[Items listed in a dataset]

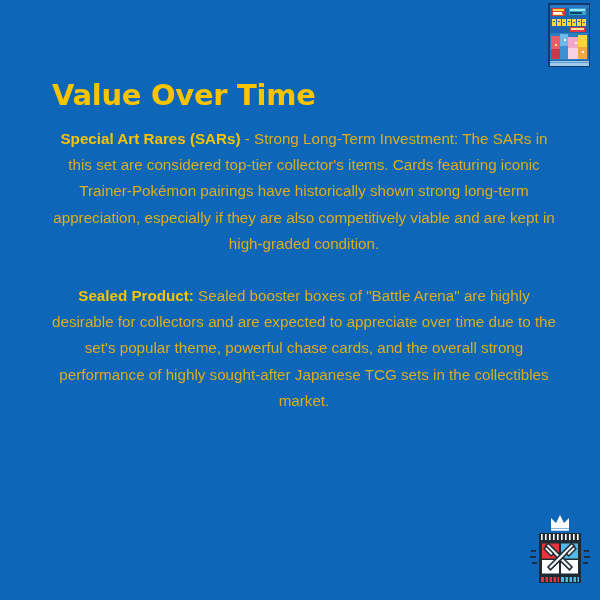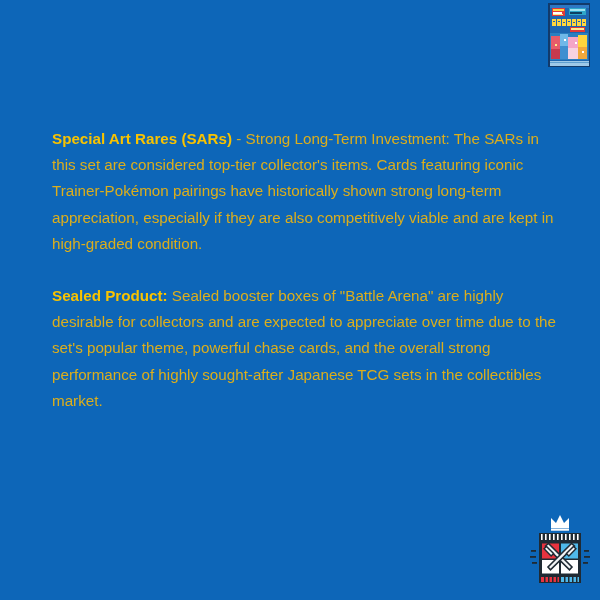--- a/index.html
+++ b/index.html
@@ -40,21 +40,21 @@
     left: 52px;
     top: 126px;
     width: 504px;
   }
   .paragraph {
     font-family: "Liberation Sans", sans-serif;
     font-size: 15.2px;
     line-height: 26.2px;
     color: #dcae1c;
     margin: 0 0 26px 0;
-    text-align: left;
+    text-align: center;
   }
   .paragraph:last-child { margin-bottom: 5px; }
   .lead-in {
     font-weight: bold;
     color: #f8c300;
   }
 
   
   #booster-pack {
     position: absolute;
@@ -71,20 +71,21 @@
     top: 506px;
     width: 62px;
     height: 80px;
   }
 </style>
 </head>
 <body>
 
 <div id="slide">
 
+  <div id="page-title">Value Over Time</div>
 
   <div id="body-copy">
 
     <p class="paragraph">
       <span class="lead-in">Special Art Rares (SARs)</span><span> - Strong Long-Term Investment: The SARs in this set are considered top-tier collector's items. Cards featuring iconic Trainer-Pokémon pairings have historically shown strong long-term appreciation, especially if they are also competitively viable and are kept in high-graded condition.</span>
     </p>
 
     <p class="paragraph">
       <span class="lead-in">Sealed Product:</span><span> Sealed booster boxes of "Battle Arena" are highly desirable for collectors and are expected to appreciate over time due to the set's popular theme, powerful chase cards, and the overall strong performance of highly sought-after Japanese TCG sets in the collectibles market.</span>
     </p>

## Aim of the task
Would you copy every line of the entries that includes the word "margin"?

## Task response
     margin: 0 0 26px 0;
   .paragraph:last-child { margin-bottom: 5px; }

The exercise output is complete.